While supported by animal research, that hypothesis has proven difficult to test in humans. Cerebrospinal fluid (CSF), the watery liquid that rinses away toxic substances, moves very slowly through the glymphatic pathway — on the order of about 5 to 10 inches per hour. Previous attempts to depict glymphatic flow in humans have relied on invasive techniques to enhance visibility, such as the injection of heavy-metal-based contrast agents via spinal tap.
Now, with the DOD-funded study, MAGNUS could enable the first noninvasive in vivo measurements of the glymphatic pathway in humans. Because MAGNUS’s combination of gradient strength and speed allows it to sensitize data acquisition to the slow flow of CSF even without a contrast medium, GE and USU researchers hope to use it to map the glymphatic pathway over an entire sleep cycle. The study will include a mix of good sleepers and sleep-deprived subjects recruited by USU and will be led by co-principal investigator Lt. Cdr.
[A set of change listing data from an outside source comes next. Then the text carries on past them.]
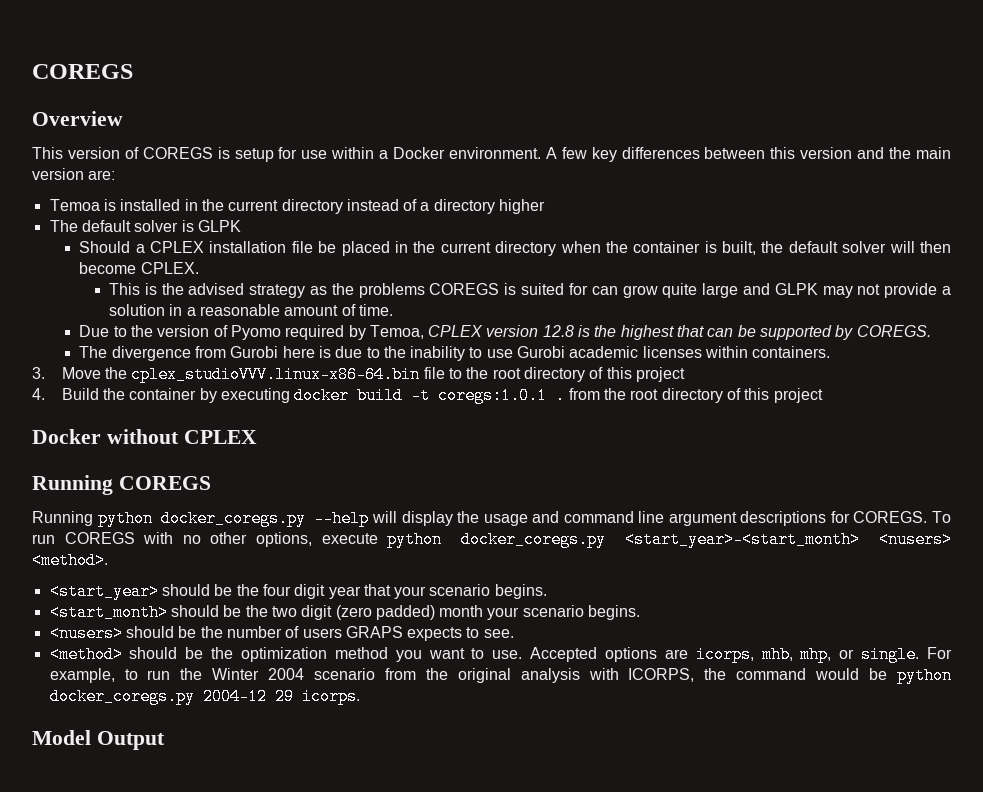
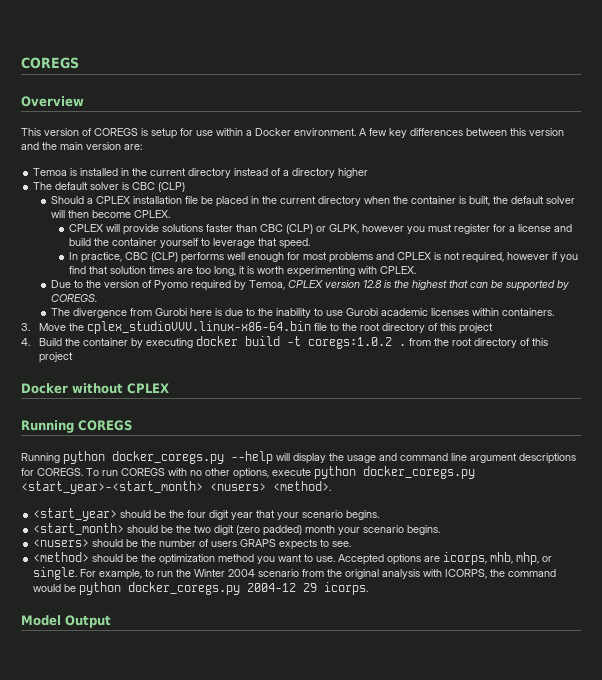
- The default solver is GLPK
+ The default solver is CBC (CLP)
- This is the advised strategy as the problems COREGS is suited for can grow quite large and GLPK may not provide a solution in a reasonable amount of time.
+ CPLEX will provide solutions faster than CBC (CLP) or GLPK, however you must register for a license and build the container yourself to leverage that speed.
+ In practice, CBC (CLP) performs well enough for most problems and CPLEX is not required, however if you find that solution times are too long, it is worth experimenting with CPLEX.
- 4. Build the container by executing docker build -t coregs:1.0.1 . from the root directory of this project
+ 4. Build the container by executing docker build -t coregs:1.0.2 . from the root directory of this project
Kent Werner.“The goal is to see if we can spot differences in the effectiveness and efficiency of glymphatic circulation in people who sleep well relative to people with sleep restriction,” Marinelli says.
MAGNUS is already being used in a study of traumatic brain injury in collaboration with USU researchers, and it promises to shed light on other poorly understood nervous system pathologies in the future. “To solve the most important problems in neurology, we need new tools,” Marinelli says. “MAGNUS is bringing image quality to brain scans that we’ve never seen before.”
The U.S. Army Medical Research Acquisition Activity, 820 Chandler Street, Fort Detrick MD 21702-5014 is the awarding and administering acquisition office and this work was supported by The Assistant Secretary of Defense for Health Affairs endorsed by the Department of Defense, through the Defense Health Program, Congressionally Directed Medical Research Programs (CDMRP), Peer Reviewed Medical Research Program, Investigator-Initiated Research Award – Partnering PI (Principal Investigator) Option, in the amount of $2,509,233, under Award No. W81XWH2220038, and $910,559 under Award No. W81XWH-22-2-0037. MAGNUS also was developed under a separate CDMRP grant under Award No. W81XWH-16-2-0054 in the amount of $5,372,359. Opinions, interpretations, conclusions and recommendations are those of the author and are not necessarily endorsed by The Assistant Secretary of Defense for Health Affairs endorsed by the Department of Defense.